▶ [TASK TO COMPLETE]:
All records below are to be set down precisely as written, excluding pictures.

[Before-and-after change records]
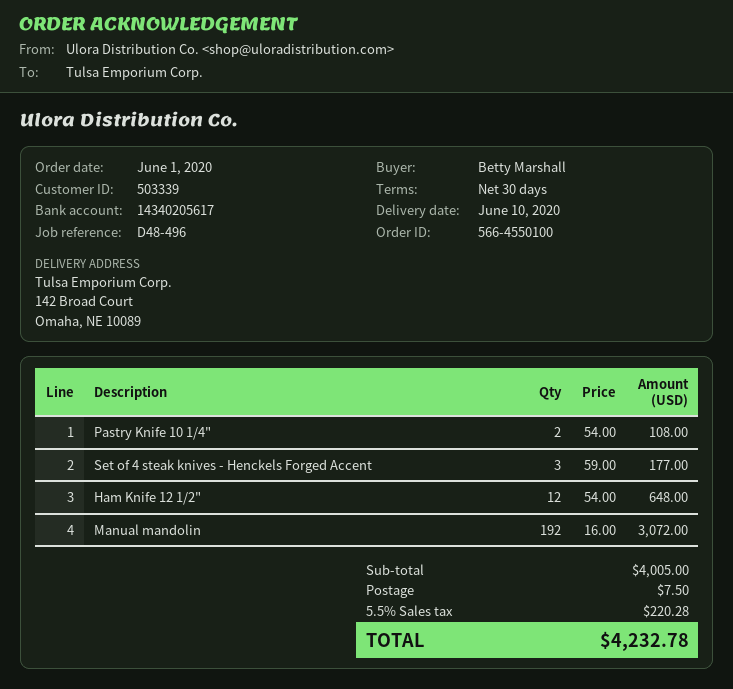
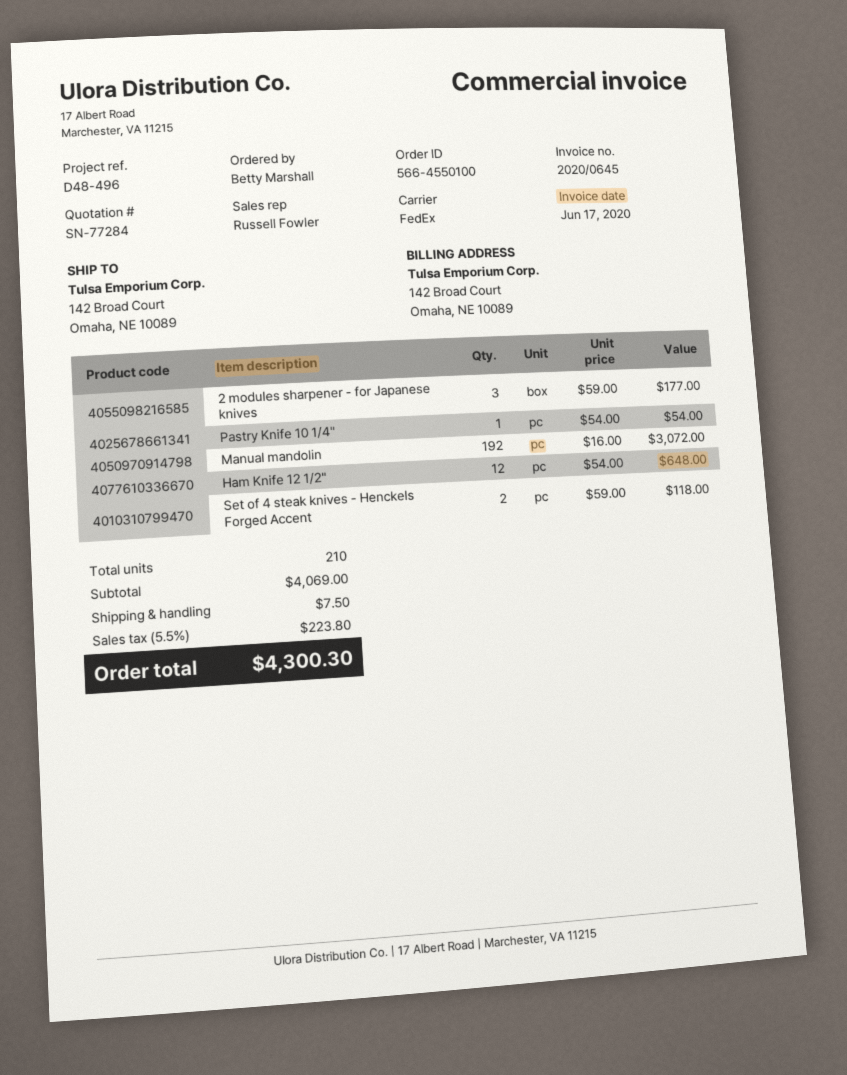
Pastry Knife 10 1/4": 2 x 54.00 = 108.00 -> 1 x 54.00 = 54.00
Set of 4 steak knives - Henckels Forged Accent: 3 x 59.00 = 177.00 -> 2 x 59.00 = 118.00
2 modules sharpener - for Japanese knives: none -> 3 x 59.00 = 177.00
subtotal: 4005.00 -> 4069.00
tax: 5.5% = 220.28 -> 5.5% = 223.80
total: 4232.78 -> 4300.30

▶ [RESULT OF THE TASK]:
Pastry Knife 10 1/4": 2 x 54.00 = 108.00 -> 1 x 54.00 = 54.00
Set of 4 steak knives - Henckels Forged Accent: 3 x 59.00 = 177.00 -> 2 x 59.00 = 118.00
2 modules sharpener - for Japanese knives: none -> 3 x 59.00 = 177.00
subtotal: 4005.00 -> 4069.00
tax: 5.5% = 220.28 -> 5.5% = 223.80
total: 4232.78 -> 4300.30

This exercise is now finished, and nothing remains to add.